Last month, an auto industry trade group warned that a cherished American tradition was in peril: Proposed federal emission regulations would ban souping up regular cars for racing purposes.
A U.S. EPA spokeswoman disputes that an agency proposal would make any significant change to the status quo. And a prominent motor sports magazine concluded that the agency "didn’t just outlaw your race car."
Nonetheless, an online protest petition has since collected more than 165,000 signatures, and Congress has swung into action. Last week, House Oversight and Government Reform Chairman Jason Chaffetz (R-Utah) asked top EPA air quality enforcement officials for a briefing on their plans.
On Monday, Rep. Patrick McHenry (R-N.C.) introduced H.R. 4715, the "Recognizing the Protection of Motorsports (RPM) Act of 2016," which would bar EPA from regulating modified motor vehicles used for racing.
"Regulations that waste our money, time and resources are bad for jobs, but the EPA is going one step further to restrict our personal freedom," McHenry said in a news release. "Even if I didn’t represent Charlotte Motor Speedway and a whole lot of racing enthusiasts, I would be outraged by this ridiculous government overreach."
The provision in question is buried deep in EPA’s "Phase 2" plan to improve fuel efficiency and cut carbon emissions for buses, vans and heavy-duty trucks.
It would change existing rules to "account for differing policies for nonroad and motor vehicle applications," according to the proposal.
Under the Clean Air Act, tampering with emissions controls on racing vehicles has been barred for decades, EPA spokeswoman Laura Allen said in an email yesterday.
The proposed change is instead aimed at clarifying the difference between motor vehicles and "nonroad vehicles such as dirt bikes and snowmobiles," she said.
Trade group fans flames of concern
That’s not how the Specialty Equipment Market Association (SEMA) reads it. In a Feb. 8 news release, the organization — which represents makers of replacement auto parts — said EPA was seeking to prohibit "conversion of vehicles into racecars."

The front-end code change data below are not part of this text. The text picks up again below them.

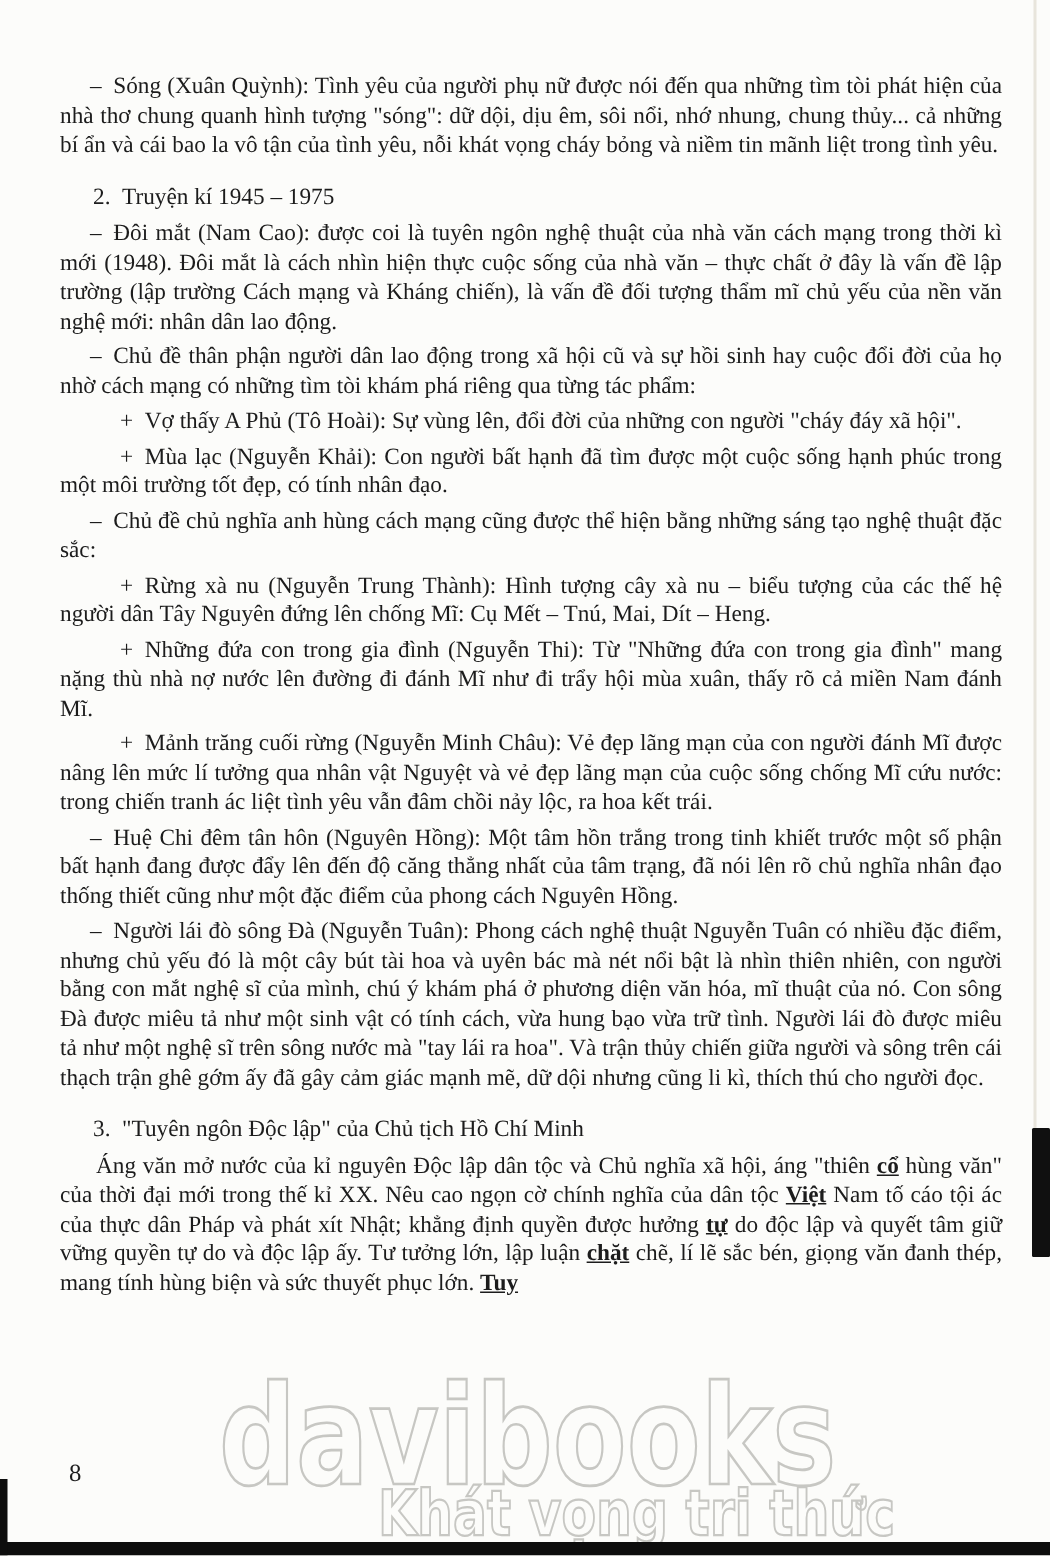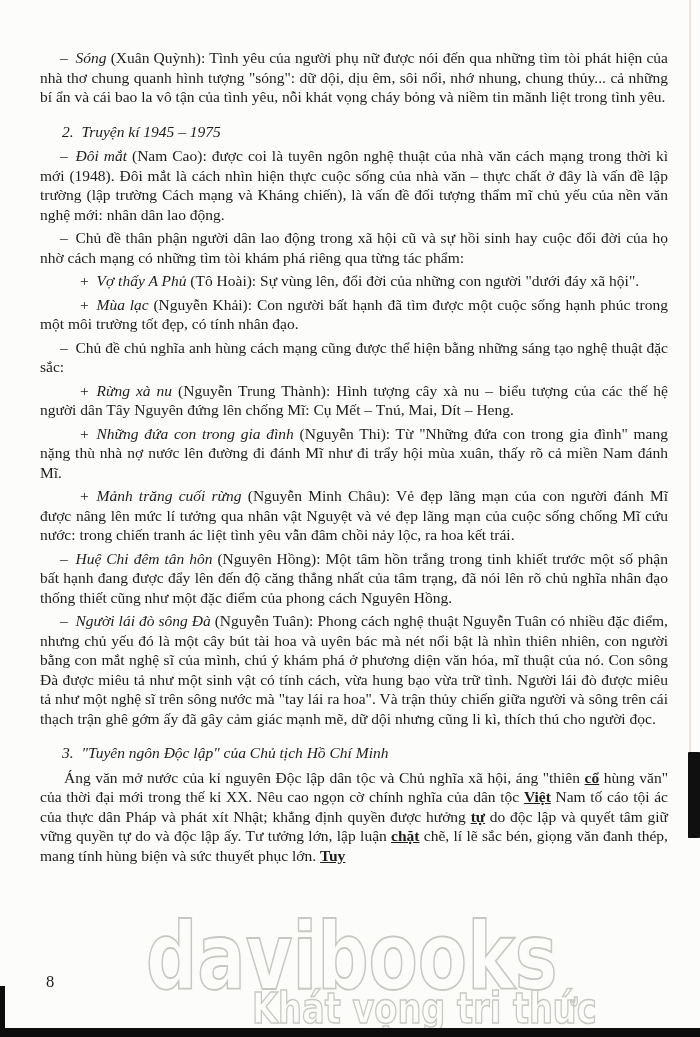--- a/index.html
+++ b/index.html
@@ -16,21 +16,21 @@
     position:absolute;
     left:40px; top:48px; width:628px;
     font-size:15.5px;
     line-height:19.5px;
     text-align:justify;
   }
   .doc p{margin:0 0 4px 0; text-indent:20px;}
   .doc p.item2{text-indent:40px;}
   .doc p.heading{text-indent:22px; margin:15px 0 5px 0;}
   .doc p.plain{text-indent:24px;}
-  .r-i{font-style:italic;}
+  .r-i{}
   .r-b{font-weight:bold;text-decoration:underline;}
   
   .page-number{
     position:absolute; left:46px; top:972px;
     font-size:16.5px; color:#1c1c1c;
   }
   
   .wm{
     position:absolute;
     font-family:"DejaVu Sans", sans-serif;
@@ -73,21 +73,21 @@
   }
 </style>
 </head>
 <body>
 
 <div class="doc" id="doc">
     <p class="item1"><span>– </span><span class="r-i">Sóng</span><span> (Xuân Quỳnh): Tình yêu của người phụ nữ được nói đến qua những tìm tòi phát hiện của nhà thơ chung quanh hình tượng "sóng": dữ dội, dịu êm, sôi nổi, nhớ nhung, chung thủy... cả những bí ẩn và cái bao la vô tận của tình yêu, nỗi khát vọng cháy bỏng và niềm tin mãnh liệt trong tình yêu.</span></p>
     <p class="heading"><span class="r-i">2. Truyện kí 1945 – 1975</span></p>
     <p class="item1"><span>– </span><span class="r-i">Đôi mắt</span><span> (Nam Cao): được coi là tuyên ngôn nghệ thuật của nhà văn cách mạng trong thời kì mới (1948). Đôi mắt là cách nhìn hiện thực cuộc sống của nhà văn – thực chất ở đây là vấn đề lập trường (lập trường Cách mạng và Kháng chiến), là vấn đề đối tượng thẩm mĩ chủ yếu của nền văn nghệ mới: nhân dân lao động.</span></p>
     <p class="item1"><span>– Chủ đề thân phận người dân lao động trong xã hội cũ và sự hồi sinh hay cuộc đổi đời của họ nhờ cách mạng có những tìm tòi khám phá riêng qua từng tác phẩm:</span></p>
-    <p class="item2"><span>+ </span><span class="r-i">Vợ thấy A Phủ</span><span> (Tô Hoài): Sự vùng lên, đổi đời của những con người "dưới đáy xã hội".</span></p>
+    <p class="item2"><span>+ </span><span class="r-i">Vợ thấy A Phủ</span><span> (Tô Hoài): Sự vùng lên, đổi đời của những con người "cháy đáy xã hội".</span></p>
     <p class="item2"><span>+ </span><span class="r-i">Mùa lạc</span><span> (Nguyễn Khải): Con người bất hạnh đã tìm được một cuộc sống hạnh phúc trong một môi trường tốt đẹp, có tính nhân đạo.</span></p>
     <p class="item1"><span>– Chủ đề chủ nghĩa anh hùng cách mạng cũng được thể hiện bằng những sáng tạo nghệ thuật đặc sắc:</span></p>
     <p class="item2"><span>+ </span><span class="r-i">Rừng xà nu</span><span> (Nguyễn Trung Thành): Hình tượng cây xà nu – biểu tượng của các thế hệ người dân Tây Nguyên đứng lên chống Mĩ: Cụ Mết – Tnú, Mai, Dít – Heng.</span></p>
     <p class="item2"><span>+ </span><span class="r-i">Những đứa con trong gia đình</span><span> (Nguyễn Thi): Từ "Những đứa con trong gia đình" mang nặng thù nhà nợ nước lên đường đi đánh Mĩ như đi trẩy hội mùa xuân, thấy rõ cả miền Nam đánh Mĩ.</span></p>
     <p class="item2"><span>+ </span><span class="r-i">Mảnh trăng cuối rừng</span><span> (Nguyễn Minh Châu): Vẻ đẹp lãng mạn của con người đánh Mĩ được nâng lên mức lí tưởng qua nhân vật Nguyệt và vẻ đẹp lãng mạn của cuộc sống chống Mĩ cứu nước: trong chiến tranh ác liệt tình yêu vẫn đâm chồi nảy lộc, ra hoa kết trái.</span></p>
     <p class="item1"><span>– </span><span class="r-i">Huệ Chi đêm tân hôn</span><span> (Nguyên Hồng): Một tâm hồn trắng trong tinh khiết trước một số phận bất hạnh đang được đẩy lên đến độ căng thẳng nhất của tâm trạng, đã nói lên rõ chủ nghĩa nhân đạo thống thiết cũng như một đặc điểm của phong cách Nguyên Hồng.</span></p>
     <p class="item1"><span>– </span><span class="r-i">Người lái đò sông Đà</span><span> (Nguyễn Tuân): Phong cách nghệ thuật Nguyễn Tuân có nhiều đặc điểm, nhưng chủ yếu đó là một cây bút tài hoa và uyên bác mà nét nổi bật là nhìn thiên nhiên, con người bằng con mắt nghệ sĩ của mình, chú ý khám phá ở phương diện văn hóa, mĩ thuật của nó. Con sông Đà được miêu tả như một sinh vật có tính cách, vừa hung bạo vừa trữ tình. Người lái đò được miêu tả như một nghệ sĩ trên sông nước mà "tay lái ra hoa". Và trận thủy chiến giữa người và sông trên cái thạch trận ghê gớm ấy đã gây cảm giác mạnh mẽ, dữ dội nhưng cũng li kì, thích thú cho người đọc.</span></p>
     <p class="heading"><span class="r-i">3. "Tuyên ngôn Độc lập" của Chủ tịch Hồ Chí Minh</span></p>
     <p class="plain"><span>Áng văn mở nước của kỉ nguyên Độc lập dân tộc và Chủ nghĩa xã hội, áng "thiên </span><span class="r-b">cổ</span><span> hùng văn" của thời đại mới trong thế kỉ XX. Nêu cao ngọn cờ chính nghĩa của dân tộc </span><span class="r-b">Việt</span><span> Nam tố cáo tội ác của thực dân Pháp và phát xít Nhật; khẳng định quyền được hưởng </span><span class="r-b">tự</span><span> do độc lập và quyết tâm giữ vững quyền tự do và độc lập ấy. Tư tưởng lớn, lập luận </span><span class="r-b">chặt</span><span> chẽ, lí lẽ sắc bén, giọng văn đanh thép, mang tính hùng biện và sức thuyết phục lớn. </span><span class="r-b">Tuy</span></p>
   </div>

"The EPA’s new interpretation of the Clean Air Act would essentially rewrite the law and 46 years of policy and practice," Chris Kersting, the association’s president and CEO, added Monday in endorsing McHenry’s bill.
In an article posted on its website last month, Road & Track magazine commended SEMA for bringing the issue to light but noted that EPA included no enforcement mechanism in the draft regulations and concluded that there was little to worry about at the moment.

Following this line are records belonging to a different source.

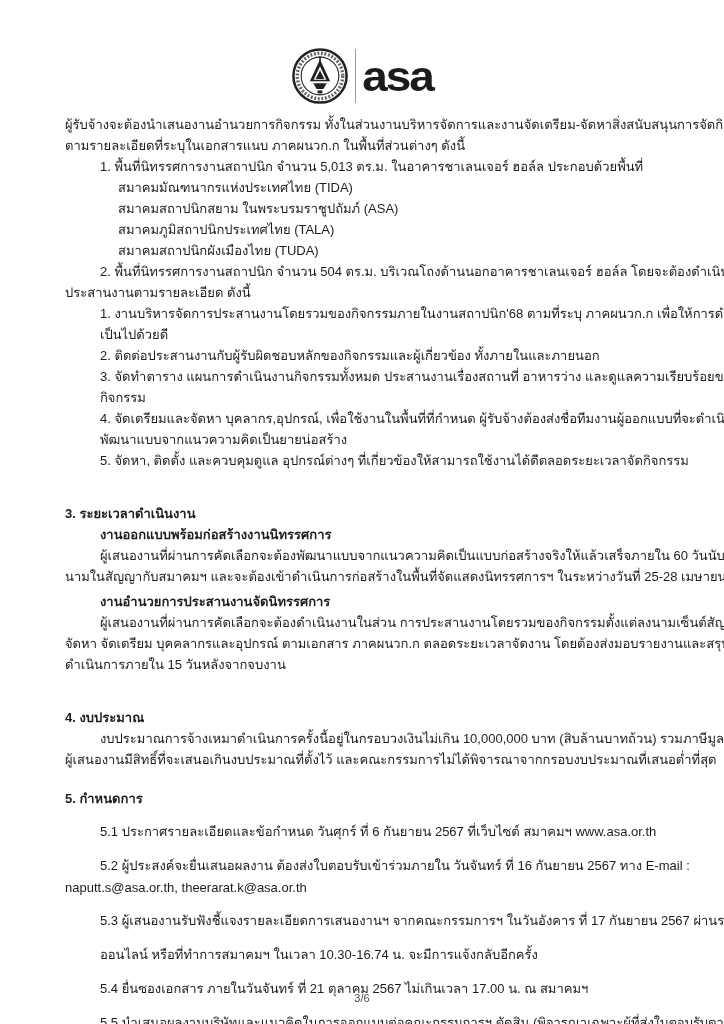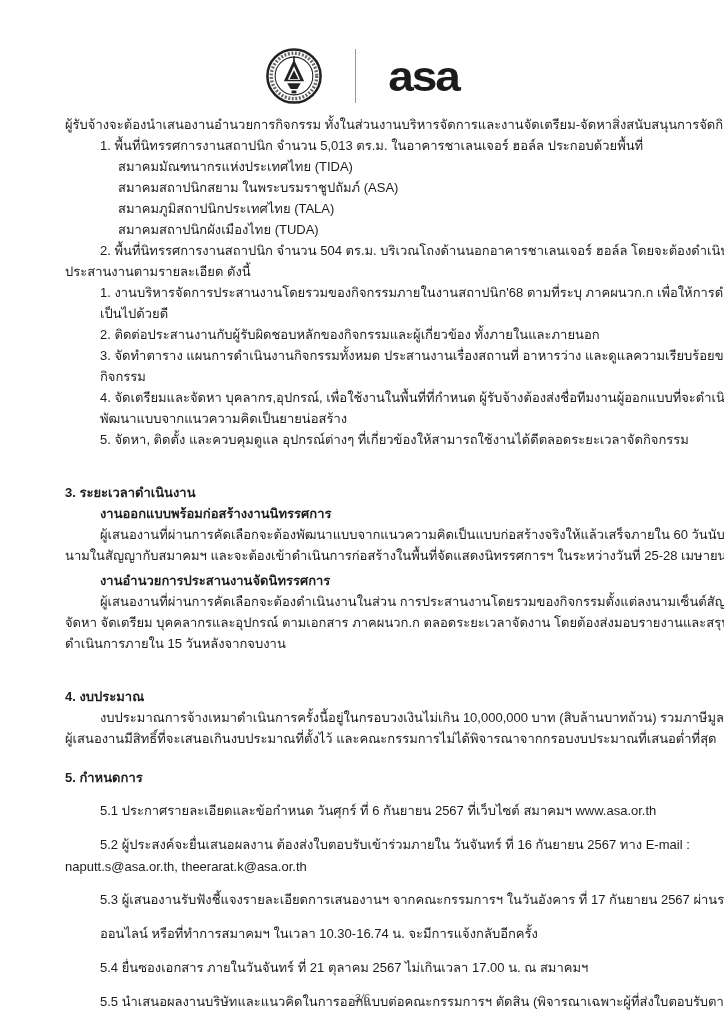--- a/index.html
+++ b/index.html
@@ -13,21 +13,21 @@
     font-family: "Liberation Sans", "DejaVu Sans", sans-serif;
     color: #1c1c1c;
   }
   
   .logo-row {
     margin-top: 44px;
     height: 64px;
     display: flex;
     align-items: center;
     justify-content: center;
-    gap: 32px;
+    gap: 6px;
   }
   .seal { width: 58px; height: 58px; display: block; }
   .logo-divider { width: 1px; height: 54px; background: #9a9a9a; }
   .wordmark {
     font-size: 46px;
     font-weight: bold;
     letter-spacing: -2px;
     color: #1b1b1b;
     line-height: 1;
     transform: scaleY(0.92);
@@ -49,21 +49,20 @@
   .s5 { margin-top: 12px; line-height: 22px; }
   
   .footer {
     position: absolute;
     bottom: 20px;
     left: 0;
     width: 100%;
     text-align: center;
     font-size: 11px;
     color: #4a4a4a;
-    font-style: italic;
   }
 </style>
 </head>
 <body>
 
 <div class="page">
 
   <div class="logo-row">
     <svg class="seal" viewBox="0 0 60 60" aria-hidden="true">
       <circle cx="30" cy="30" r="27.5" fill="none" stroke="#222222" stroke-width="2.6"></circle>
@@ -76,20 +75,21 @@
       <path d="M23 37.5 L37 37.5 L33.5 43.5 L26.5 43.5 Z" fill="#222222"></path>
       <rect x="27.5" y="45" width="5" height="3" fill="#222222"></rect>
     </svg>
     <div class="logo-divider"></div>
     <div class="wordmark">asa</div>
   </div>
 
   <div class="content">
 
     <div class="ln">ผู้รับจ้างจะต้องนำเสนองานอำนวยการกิจกรรม ทั้งในส่วนงานบริหารจัดการและงานจัดเตรียม-จัดหาสิ่งสนับสนุนการจัดกิจกรรม</div>
+    <div class="ln">ตามรายละเอียดที่ระบุในเอกสารแนบ ภาคผนวก.ก ในพื้นที่ส่วนต่างๆ ดังนี้</div>
 
     <div class="ln ind1">1. พื้นที่นิทรรศการงานสถาปนิก จำนวน 5,013 ตร.ม. ในอาคารชาเลนเจอร์ ฮอล์ล ประกอบด้วยพื้นที่</div>
     <div class="ln ind2">สมาคมมัณฑนากรแห่งประเทศไทย (TIDA)</div>
     <div class="ln ind2">สมาคมสถาปนิกสยาม ในพระบรมราชูปถัมภ์ (ASA)</div>
     <div class="ln ind2">สมาคมภูมิสถาปนิกประเทศไทย (TALA)</div>
     <div class="ln ind2">สมาคมสถาปนิกผังเมืองไทย (TUDA)</div>
     <div class="ln ind1">2. พื้นที่นิทรรศการงานสถาปนิก จำนวน 504 ตร.ม. บริเวณโถงด้านนอกอาคารชาเลนเจอร์ ฮอล์ล โดยจะต้องดำเนินงานในส่วน</div>
     <div class="ln">ประสานงานตามรายละเอียด ดังนี้</div>
 
     <div class="ln ind1">1. งานบริหารจัดการประสานงานโดยรวมของกิจกรรมภายในงานสถาปนิก'68 ตามที่ระบุ ภาคผนวก.ก เพื่อให้การดำเนินงาน</div>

The article asked, "When was the last time you saw a track day, LeMons race, hillclimb, drag-strip meetup, or any other amateur racing event broken up by feds?"
Notwithstanding McHenry’s reference to Charlotte Motor Speedway — a hallowed NASCAR track — the proposal apparently wouldn’t affect the professional stock car circuit.
While NASCAR isn’t commenting publicly, the organization also signed a memorandum of understanding with EPA four years ago highlighting "a shared interested in promoting environmental stewardship."
Even so, a lot of people are evidently uneasy about the broader ramifications. The petition on the White House’s "We the People" site calls on EPA to drop the proposed change and references the "joy and jobs" that the conversion of street vehicles into racers has brought to millions of people over the years.
As of yesterday, some 165,500 people had signed on, easily clearing the threshold needed to earn an eventual response from the Obama administration.
In his March 2 letter to EPA Administrator Gina McCarthy, Chaffetz wrote that the agency’s proposal appeared to contradict Clean Air Act language exempting "’a vehicle used solely for competition’ from emissions and fuel efficiency mandates."
He asked EPA to make Phillip Brooks and Jacqueline Robles Werner, director and associate director, respectively, of its air enforcement division, as well as Evan Belser, the acting mobile source enforcement branch chief, available to brief committee staff by March 16.
A Chaffetz spokeswoman did not reply to email and phone messages over the last two days. EPA is working on addressing his request, according to another agency representative who declined to comment on pending legislation.
EPA officials also recently sought public comment on the issues raised by SEMA; they plan to wrap up work on the emissions regulations later this year.